I have two routers (R1 and R2); R1 has the full BGP table and some local connections to. They are all being advertise to it's iBGP neighour R2. I can't find a command that I can run on R2 that will show the number of prefixes learnt from R1 that are internal to the local AS only. It just says 425~k which is all the Internet routes and the local ones.

What command can I use for this?

1 Accepted Solution

Accepted Solutions

Giuseppe Larosa
Hall of Fame
Hall of Fame

Hello Jwbensley,

the local AS originated networks has AS path attribute empty.

So you could define an ip as-path acl matching an empty string

ip as-path access-list 1 permit ^$

then you can invoke the as-path access-list as a filter action on show ip bgp on R2 show ip bgp filter-list 1

see

BGP command reference

http://www.cisco.com/en/US/docs/ios-xml/ios/iproute_bgp/command/bgp-s1.html#GUID-2618748E-42ED-495A-875C-D398A02D79F9

At this point it is enough to count the lines in show ip bgp filter-list 1 output to count the routes that are originated in the local AS at R1 and received on R2 and installed on R2.

Hope to help

Giuseppe

View solution in original post

7 Replies 7

Giuseppe Larosa
Hall of Fame
Hall of Fame

Hello Jwbensley,

the local AS originated networks has AS path attribute empty.

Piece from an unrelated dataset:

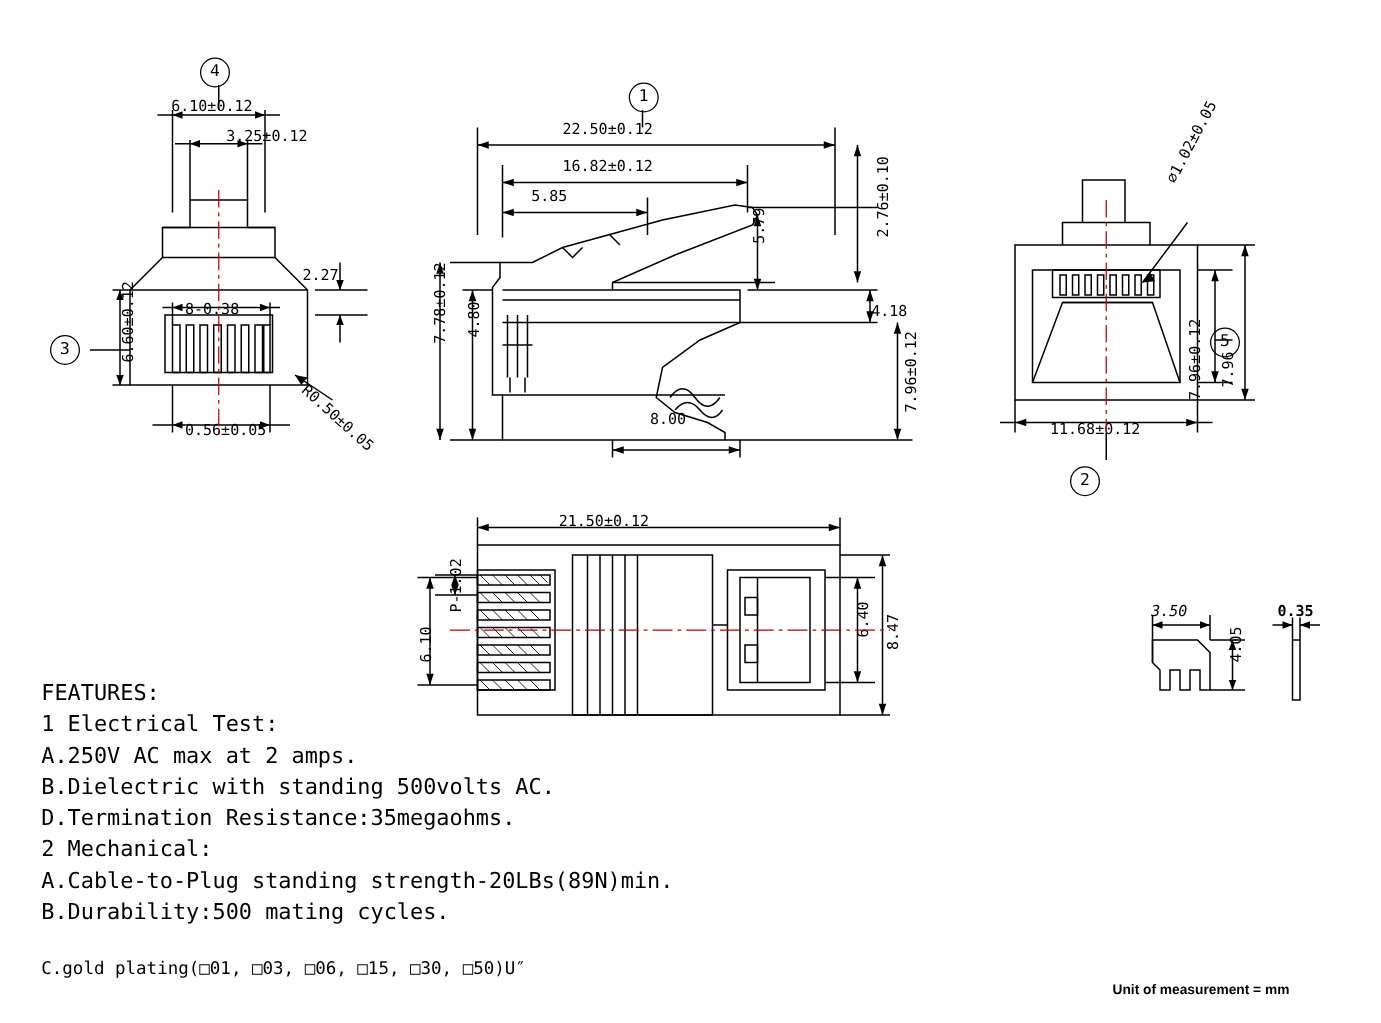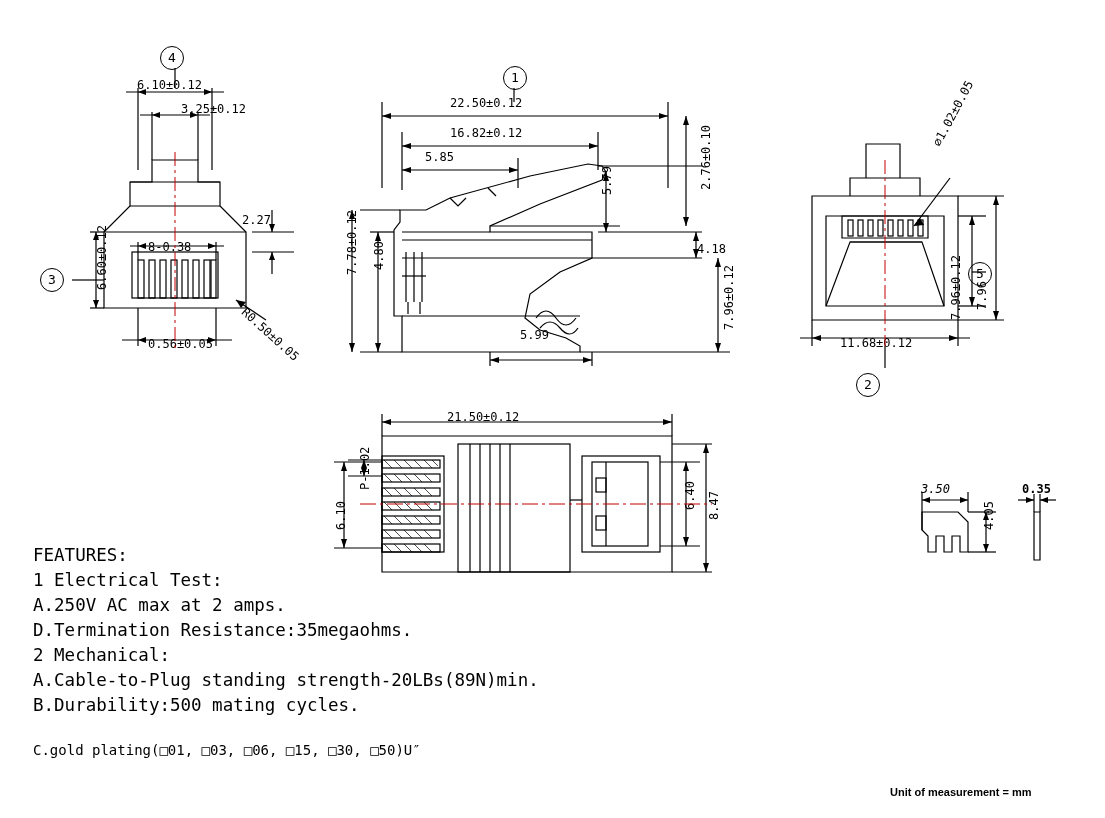"5.99" div.abs { text: 5.99 -> 8.00 }
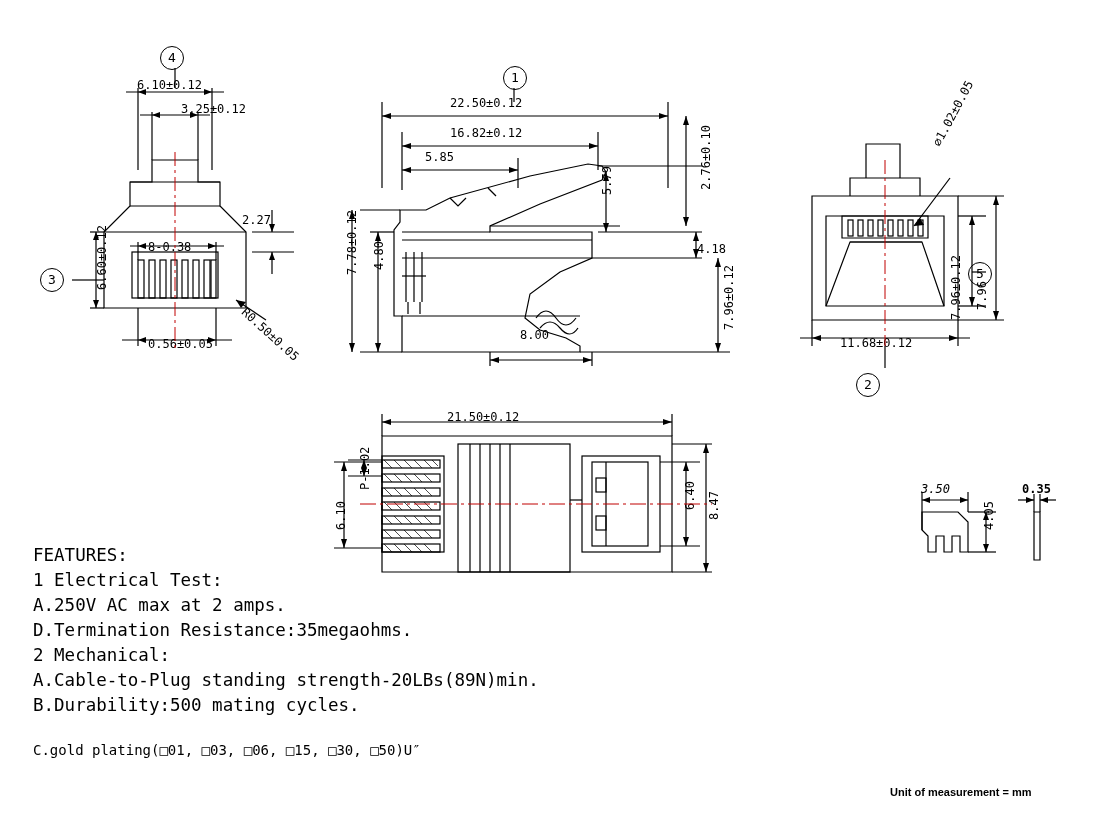"B.Dielectric with standing 500volts AC." div.feat { html: none -> <div>B.Dielectric with standing 500volts AC.</div> }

So you could define an ip as-path acl matching an empty string

ip as-path access-list 1 permit ^$

then you can invoke the as-path access-list as a filter action on show ip bgp on R2 show ip bgp filter-list 1

see

BGP command reference

http://www.cisco.com/en/US/docs/ios-xml/ios/iproute_bgp/command/bgp-s1.html#GUID-2618748E-42ED-495A-875C-D398A02D79F9

At this point it is enough to count the lines in show ip bgp filter-list 1 output to count the routes that are originated in the local AS at R1 and received on R2 and installed on R2.

Hope to help

Giuseppe

Hi Giuseppe,

clever way of doing it  (  + 5, +4 because my fingers messed with the stars)  so a sh ip bgp regexp looking for empty AS_PATH would also do the trick, aint't it  ?

Regards.

Alain.

Don't forget to rate helpful posts.

Don't forget to rate helpful posts.

Hello Alain,

yes of course a show ip bgp regexp could be used instead

it would be

show ip bgp regexp ^$

http://www.cisco.com/en/US/docs/ios-xml/ios/iproute_bgp/command/bgp-s1.html#GUID-DC1E5812-83AF-4465-8F77-86CD5B7D043F

Best Regards

Giuseppe

Hi Giuseppe,

but this would show all the iBGP prefixes received from all neighbors, wouldn't that?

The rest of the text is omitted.